EXCERPTED RECORDS:

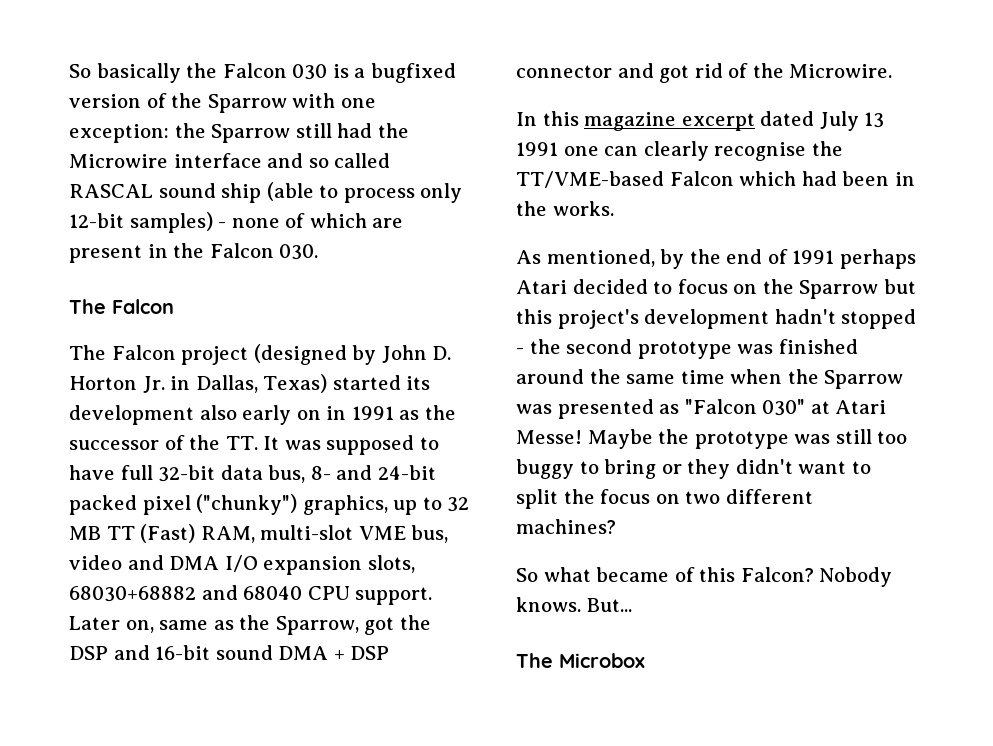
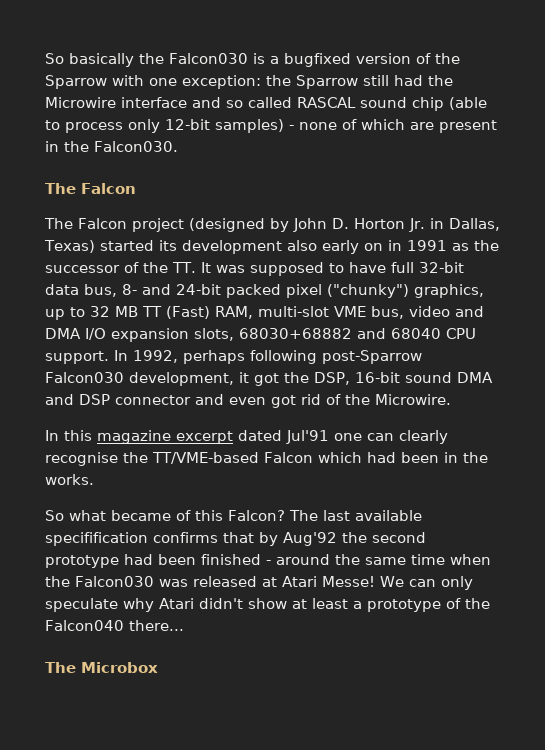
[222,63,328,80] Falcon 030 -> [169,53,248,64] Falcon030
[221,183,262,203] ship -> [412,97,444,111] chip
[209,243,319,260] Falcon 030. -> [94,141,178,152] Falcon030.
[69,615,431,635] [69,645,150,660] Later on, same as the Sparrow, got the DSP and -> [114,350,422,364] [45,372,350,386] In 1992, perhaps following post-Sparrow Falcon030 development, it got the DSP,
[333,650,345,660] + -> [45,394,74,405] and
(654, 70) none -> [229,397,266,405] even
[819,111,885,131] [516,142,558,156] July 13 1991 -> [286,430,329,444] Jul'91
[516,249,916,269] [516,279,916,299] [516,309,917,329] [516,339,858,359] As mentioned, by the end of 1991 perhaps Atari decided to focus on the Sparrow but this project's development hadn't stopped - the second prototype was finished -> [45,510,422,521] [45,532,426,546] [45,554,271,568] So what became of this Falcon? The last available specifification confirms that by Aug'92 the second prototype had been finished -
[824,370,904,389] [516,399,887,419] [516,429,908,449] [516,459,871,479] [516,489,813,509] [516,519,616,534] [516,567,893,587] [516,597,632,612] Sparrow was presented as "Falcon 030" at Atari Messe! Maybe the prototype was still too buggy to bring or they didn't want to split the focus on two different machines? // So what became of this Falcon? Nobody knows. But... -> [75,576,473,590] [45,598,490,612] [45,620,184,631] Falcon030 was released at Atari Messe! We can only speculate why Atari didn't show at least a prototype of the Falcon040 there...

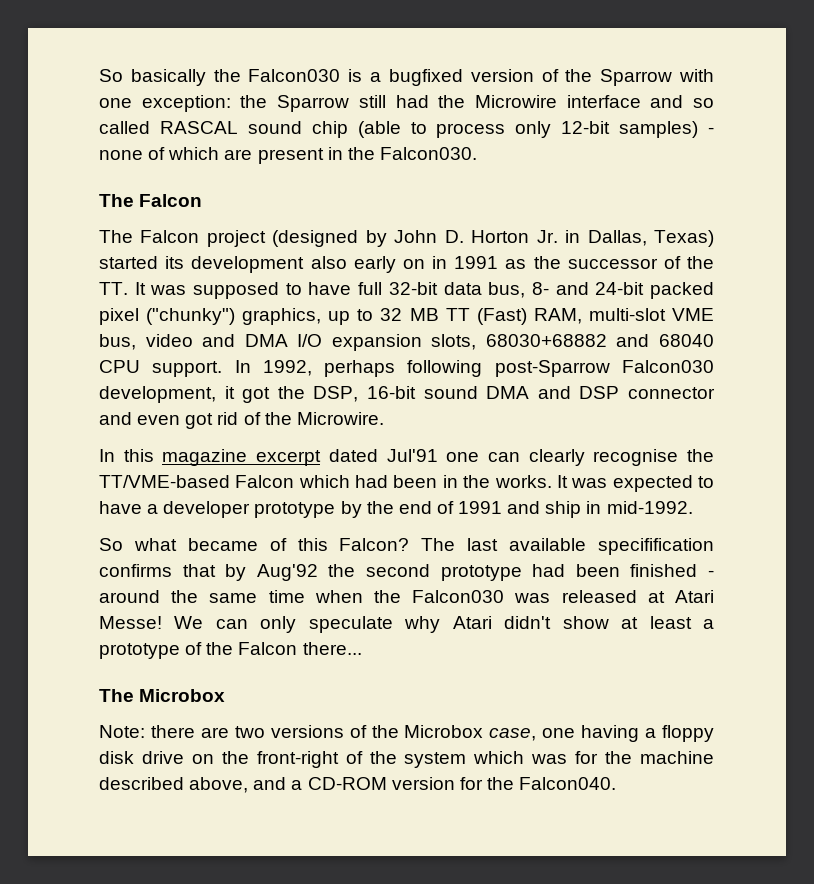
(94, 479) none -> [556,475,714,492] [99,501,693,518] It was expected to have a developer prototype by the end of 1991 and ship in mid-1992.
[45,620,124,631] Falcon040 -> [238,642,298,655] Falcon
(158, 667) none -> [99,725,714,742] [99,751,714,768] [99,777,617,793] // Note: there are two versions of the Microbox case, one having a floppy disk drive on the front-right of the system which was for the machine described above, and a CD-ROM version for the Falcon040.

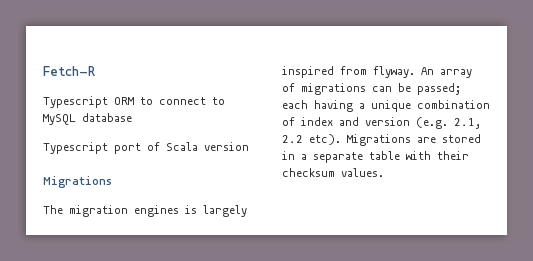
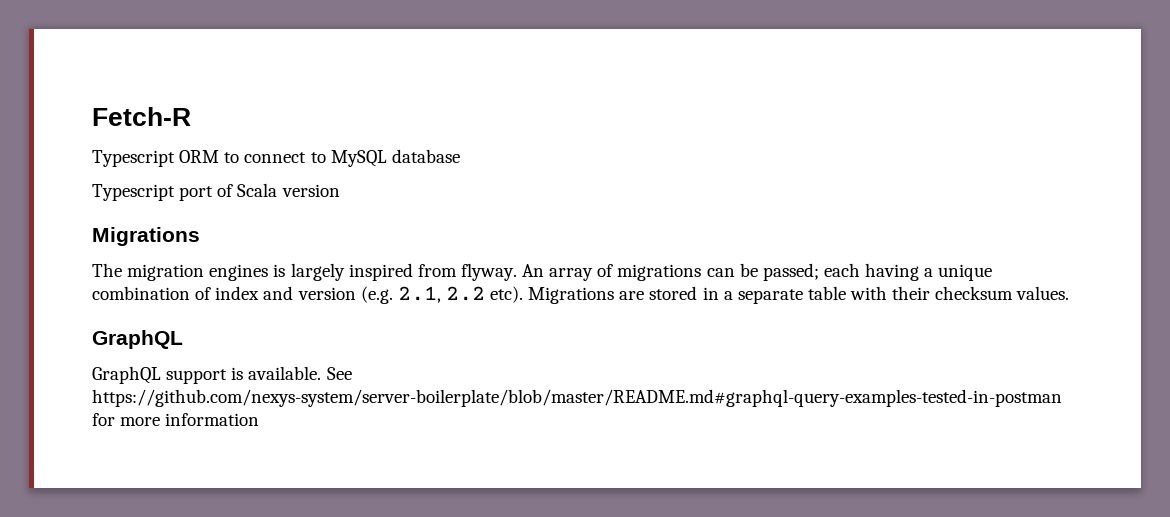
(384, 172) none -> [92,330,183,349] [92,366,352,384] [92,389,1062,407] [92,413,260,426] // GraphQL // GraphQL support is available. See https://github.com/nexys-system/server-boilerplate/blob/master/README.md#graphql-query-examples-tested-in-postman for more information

...

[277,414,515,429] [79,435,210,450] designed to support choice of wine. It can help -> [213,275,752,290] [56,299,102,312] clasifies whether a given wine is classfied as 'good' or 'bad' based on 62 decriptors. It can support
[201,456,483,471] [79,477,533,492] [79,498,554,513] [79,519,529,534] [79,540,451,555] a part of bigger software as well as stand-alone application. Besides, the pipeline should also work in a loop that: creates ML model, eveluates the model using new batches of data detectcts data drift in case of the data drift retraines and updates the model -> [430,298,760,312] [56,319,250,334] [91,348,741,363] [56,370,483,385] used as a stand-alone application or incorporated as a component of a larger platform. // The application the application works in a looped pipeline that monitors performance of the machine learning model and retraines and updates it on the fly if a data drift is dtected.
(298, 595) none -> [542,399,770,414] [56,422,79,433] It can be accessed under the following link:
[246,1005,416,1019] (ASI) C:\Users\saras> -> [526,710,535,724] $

THE PROBLEM: Print everything from the line with "[222,63,328,80] Falcon 030" down to the line with "(158, 667) none" in the entries above, both lines included and nothing more, without the pictures.

SOLUTION FOR THIS PROBLEM:
[222,63,328,80] Falcon 030 -> [169,53,248,64] Falcon030
[221,183,262,203] ship -> [412,97,444,111] chip
[209,243,319,260] Falcon 030. -> [94,141,178,152] Falcon030.
[69,615,431,635] [69,645,150,660] Later on, same as the Sparrow, got the DSP and -> [114,350,422,364] [45,372,350,386] In 1992, perhaps following post-Sparrow Falcon030 development, it got the DSP,
[333,650,345,660] + -> [45,394,74,405] and
(654, 70) none -> [229,397,266,405] even
[819,111,885,131] [516,142,558,156] July 13 1991 -> [286,430,329,444] Jul'91
[516,249,916,269] [516,279,916,299] [516,309,917,329] [516,339,858,359] As mentioned, by the end of 1991 perhaps Atari decided to focus on the Sparrow but this project's development hadn't stopped - the second prototype was finished -> [45,510,422,521] [45,532,426,546] [45,554,271,568] So what became of this Falcon? The last available specifification confirms that by Aug'92 the second prototype had been finished -
[824,370,904,389] [516,399,887,419] [516,429,908,449] [516,459,871,479] [516,489,813,509] [516,519,616,534] [516,567,893,587] [516,597,632,612] Sparrow was presented as "Falcon 030" at Atari Messe! Maybe the prototype was still too buggy to bring or they didn't want to split the focus on two different machines? // So what became of this Falcon? Nobody knows. But... -> [75,576,473,590] [45,598,490,612] [45,620,184,631] Falcon030 was released at Atari Messe! We can only speculate why Atari didn't show at least a prototype of the Falcon040 there...

(94, 479) none -> [556,475,714,492] [99,501,693,518] It was expected to have a developer prototype by the end of 1991 and ship in mid-1992.
[45,620,124,631] Falcon040 -> [238,642,298,655] Falcon
(158, 667) none -> [99,725,714,742] [99,751,714,768] [99,777,617,793] // Note: there are two versions of the Microbox case, one having a floppy disk drive on the front-right of the system which was for the machine described above, and a CD-ROM version for the Falcon040.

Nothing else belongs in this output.